L'ingresso del MacBook Neo nel mercato segna un punto di svolta per l'ecosistema Apple: per la prima volta, un laptop della casa di Cupertino adotta un processore derivato direttamente dal comparto mobile. L'integrazione del chip A18 Pro non è solo una manovra di ottimizzazione dei costi e delle economie di scala, ma una scelta tecnica precisa volta a garantire un’esperienza d'uso fluida in una fascia di prezzo precedentemente presidiata da hardware meno performanti.
I primi benchmark emersi su Geekbench confermano la solidità del SoC A18 Pro in ambiente desktop. Il MacBook Neo ha registrato un punteggio di 3.461 in single-core e 8.668 in multi-core.

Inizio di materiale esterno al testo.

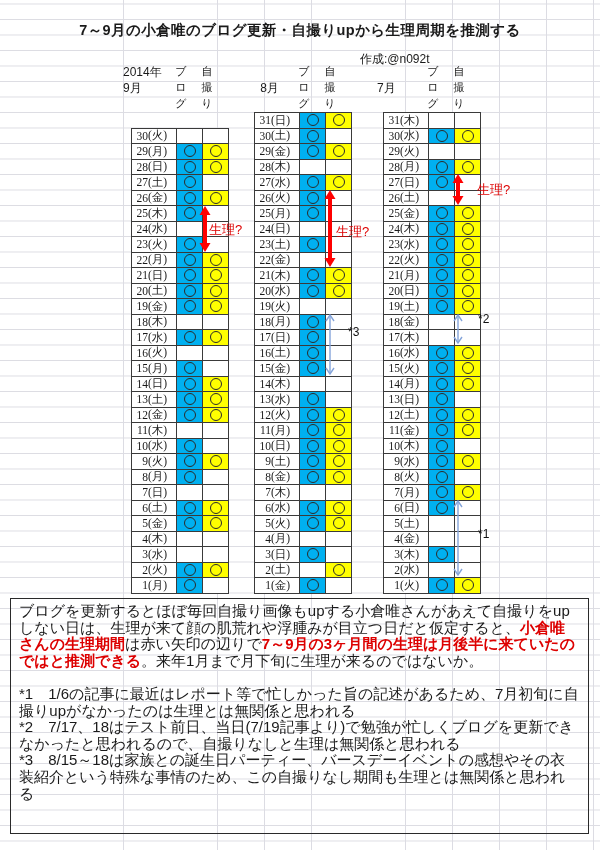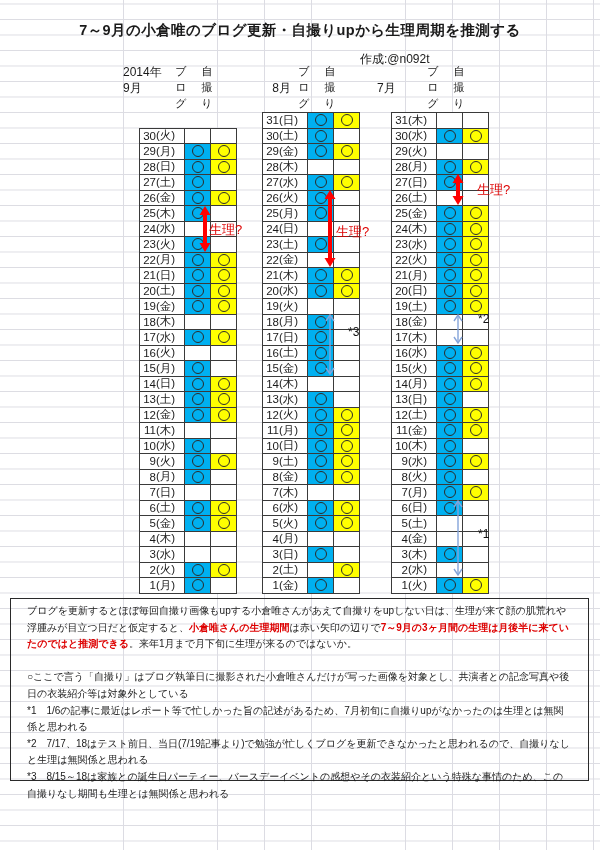--- a/index.html
+++ b/index.html
@@ -368,7 +368,7 @@
   </div>
 
   <div class="month" style="left:246px;">
-    <div class="mlabel" style="top:16px;left:2px;text-align:right;">8月</div>
+    <div class="mlabel" style="top:16px;left:2px;text-align:center;">8月</div>
     <div class="vh vh-blog" style="left:45px;">ブ<br>ロ<br>グ</div>
     <div class="vh vh-selfie" style="left:71px;">自<br>撮<br>り</div>
     <div class="mtable" style="top:48px;">

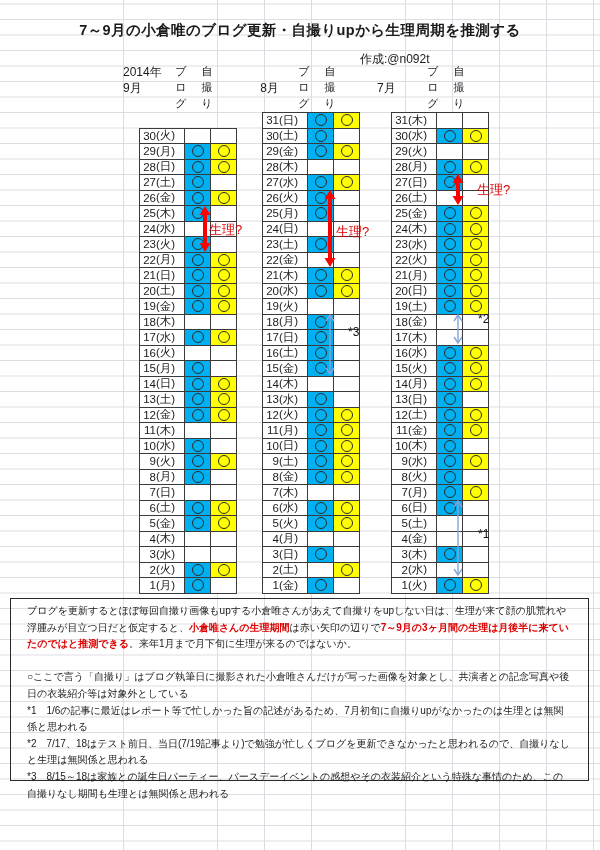--- a/index.html
+++ b/index.html
@@ -18,7 +18,7 @@
   .month{position:absolute;top:64px;}
   .mlabel{position:absolute;width:43px;font-size:12px;line-height:16px;white-space:nowrap;}
   .vh{position:absolute;top:0;width:26px;text-align:center;font-size:11px;line-height:15.8px;}
-  .mtable{position:absolute;left:16px;border-top:1px solid #3a3a3a;border-left:1px solid #3a3a3a;}
+  .mtable{position:absolute;left:8px;border-top:1px solid #3a3a3a;border-left:1px solid #3a3a3a;font-family:Liberation Serif, serif;}
   .row{display:flex;height:15.5px;box-sizing:border-box;}
   .cell{box-sizing:border-box;border-right:1px solid #3a3a3a;border-bottom:1px solid #3a3a3a;
     display:flex;align-items:center;background:#fff;}

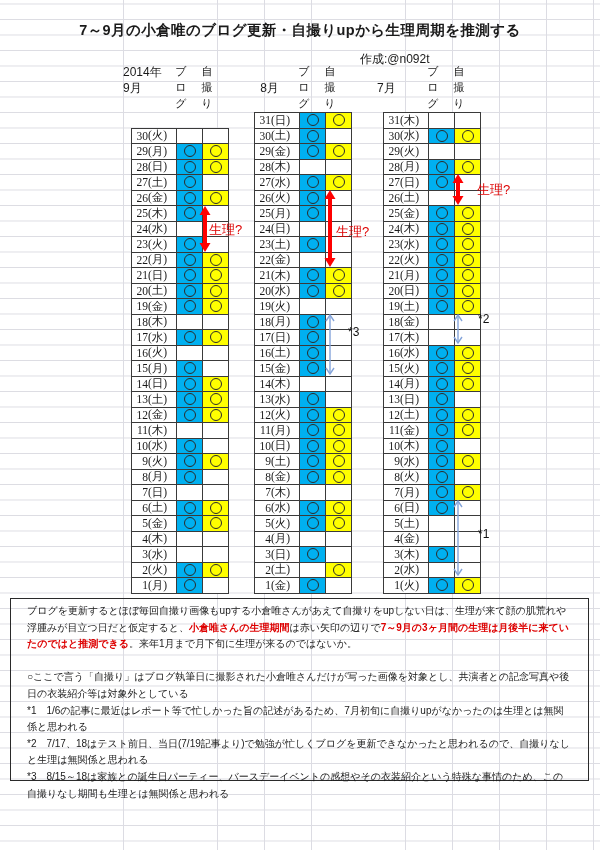--- a/index.html
+++ b/index.html
@@ -32,8 +32,8 @@
   .ann-label{position:absolute;white-space:nowrap;}
   .ann-label.seiri{color:var(--red-text);font-weight:normal;font-size:13px;}
   .ann-label.note{font-size:12px;color:#111;}
-  .notes{position:absolute;left:10px;top:598px;width:579px;height:183px;box-sizing:border-box;
-    border:1px solid #2a2a2a;padding:4px 16px;font-size:10px;line-height:16.6px;}
+  .notes{position:absolute;left:10px;top:598px;width:579px;height:236px;box-sizing:border-box;
+    border:1px solid #2a2a2a;padding:4px 8px;font-size:15px;line-height:16.6px;}
   .note-p{min-height:16.6px;}
   .red-em{color:var(--red-text);font-weight:bold;}
 </style>

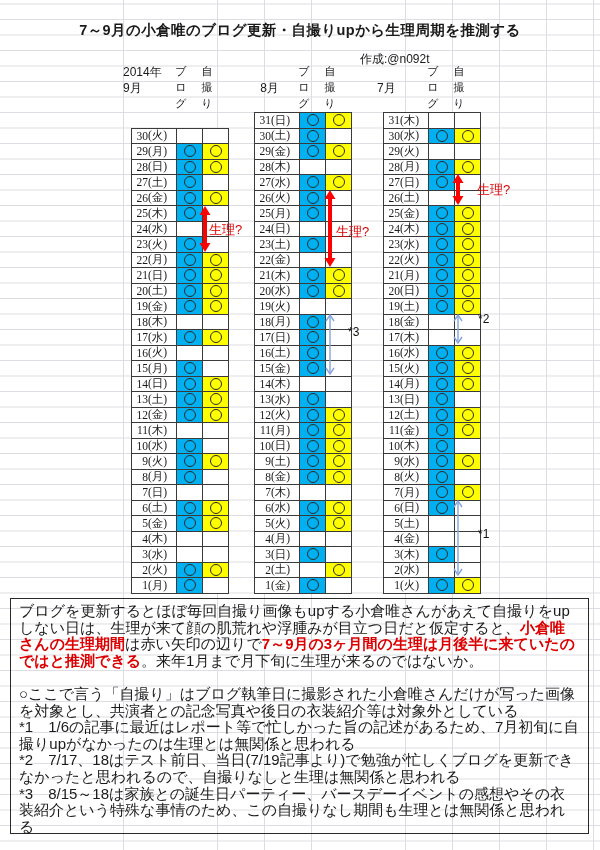--- a/index.html
+++ b/index.html
@@ -1055,7 +1055,6 @@
   <div class="notes" id="notes-body">
       <div class="note-p"><span>ブログを更新するとほぼ毎回自撮り画像もupする小倉唯さんがあえて自撮りをupしない日は、生理が来て顔の肌荒れや浮腫みが目立つ日だと仮定すると、</span><span class="red-em">小倉唯さんの生理期間</span><span>は赤い矢印の辺りで</span><span class="red-em">7～9月の3ヶ月間の生理は月後半に来ていたのではと推測できる</span><span>。来年1月まで月下旬に生理が来るのではないか。</span></div>
       <div class="note-p">&nbsp;</div>
-      <div class="note-p"><span>○ここで言う「自撮り」はブログ執筆日に撮影された小倉唯さんだけが写った画像を対象とし、共演者との記念写真や後日の衣装紹介等は対象外としている</span></div>
       <div class="note-p"><span>*1　1/6の記事に最近はレポート等で忙しかった旨の記述があるため、7月初旬に自撮りupがなかったのは生理とは無関係と思われる</span></div>
       <div class="note-p"><span>*2　7/17、18はテスト前日、当日(7/19記事より)で勉強が忙しくブログを更新できなかったと思われるので、自撮りなしと生理は無関係と思われる</span></div>
       <div class="note-p"><span>*3　8/15～18は家族との誕生日パーティー、バースデーイベントの感想やその衣装紹介という特殊な事情のため、この自撮りなし期間も生理とは無関係と思われる</span></div>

Questi dati rivelano un posizionamento interessante:
- Single-Core: Le prestazioni superano nettamente quelle del chip M1 (2.346) e si avvicinano sensibilmente ai più recenti M3 e M4. Questo è il parametro più critico per la produttività quotidiana (web browsing, suite Office, applicazioni cloud), dove la reattività del singolo core determina la percezione di velocità del sistema.

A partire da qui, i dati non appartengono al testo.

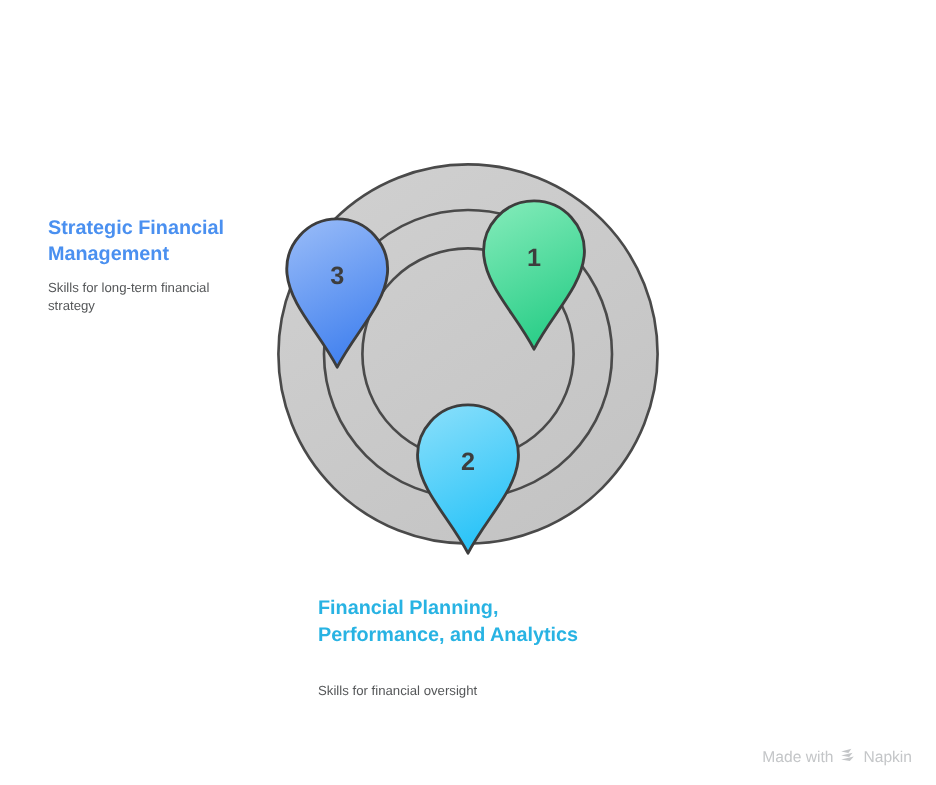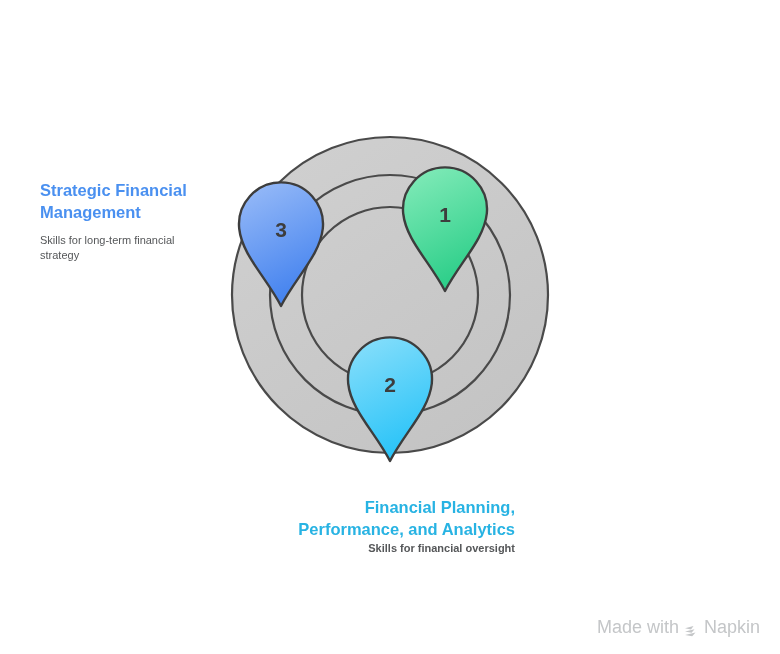--- a/index.html
+++ b/index.html
@@ -71,7 +71,7 @@
     left: 265px;
     top: 497px;
     width: 250px;
-    text-align: right;
+    text-align: left;
   }
   #label-financial-planning .label-title { color: #28b3e3; }
   #label-financial-planning .label-desc { margin-top: 0; font-weight: bold; }

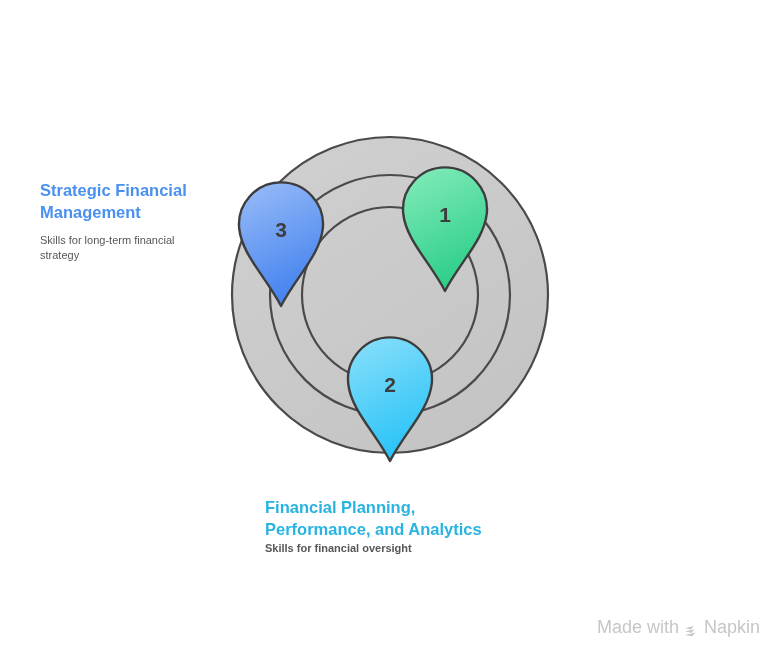--- a/index.html
+++ b/index.html
@@ -74,7 +74,7 @@
     text-align: left;
   }
   #label-financial-planning .label-title { color: #28b3e3; }
-  #label-financial-planning .label-desc { margin-top: 0; font-weight: bold; }
+  #label-financial-planning .label-desc { margin-top: 28px; }
 
   .footer {
     position: absolute;

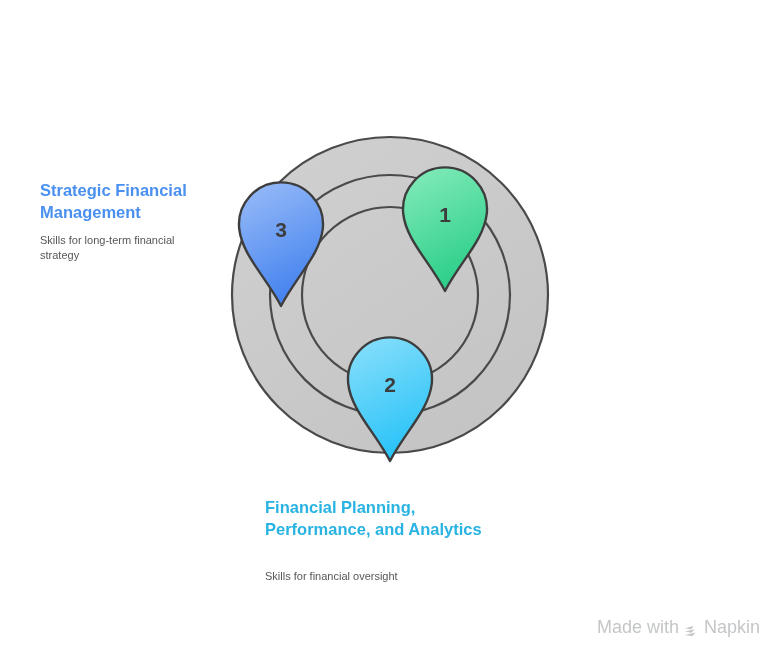--- a/index.html
+++ b/index.html
@@ -81,9 +81,9 @@
     right: 20px;
     bottom: 16px;
     display: flex;
-    align-items: flex-end;
+    align-items: flex-start;
     gap: 5px;
-    font-size: 18px;
+    font-size: 13px;
     color: #c4c6c8;
   }
   .footer .logo-mark { display: block; }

- Multi-Core: Il valore è sostanzialmente allineato allo storico MacBook Air M1, rendendo il Neo una macchina estremamente affidabile per la gestione di flussi di lavoro standard e multitasking.
Nel test Metal, il MacBook Neo ha ottenuto un punteggio di 31.286, leggermente inferiore rispetto ai 32.575 dell'iPhone 16 Pro. La differenza è imputabile alla configurazione hardware: nel MacBook Neo, il chip A18 Pro utilizza un core GPU in meno rispetto alla variante smartphone.
Sebbene questo lo renda meno adatto a carichi di lavoro intensivi come il rendering 3D o il montaggio video professionale (ambiti per cui Apple propone le linee Air e Pro con chip M-series), la potenza grafica resta ampiamente sovrabbondante per il fotoritocco leggero e la fruizione di contenuti multimediali in alta risoluzione.
Apple non punta al confronto interno, ma mira a scardinare il mercato dei PC Windows e dei Chromebook di fascia media. Secondo i dati ufficiali, l'A18 Pro garantisce prestazioni fino al 50% superiori nelle attività quotidiane rispetto ai notebook equipaggiati con processore Intel Core Ultra 5. Il vantaggio diventa ancora più netto (fino a 3 volte) nelle operazioni che sfruttano l'AI locale, grazie alla potenza del Neural Engine integrato.
"Il MacBook Neo non è semplicemente un "laptop economico", ma un'operazione di ingegneria strategica volta a dominare la fascia di prezzo sotto i 700 euro. L’adozione del chip A18 Pro permette ad Apple di offrire prestazioni Single-Core da top di gamma a un prezzo entry-level, risolvendo il principale collo di bottiglia della produttività aziendale di base. Per le imprese che devono rinnovare il parco macchine destinato a ruoli amministrativi o commerciali, il Neo rappresenta oggi la scelta con il miglior rapporto costo/prestazioni, garantendo al contempo la longevità software tipica di macOS e l'accesso nativo alle nuove funzioni di Apple Intelligence."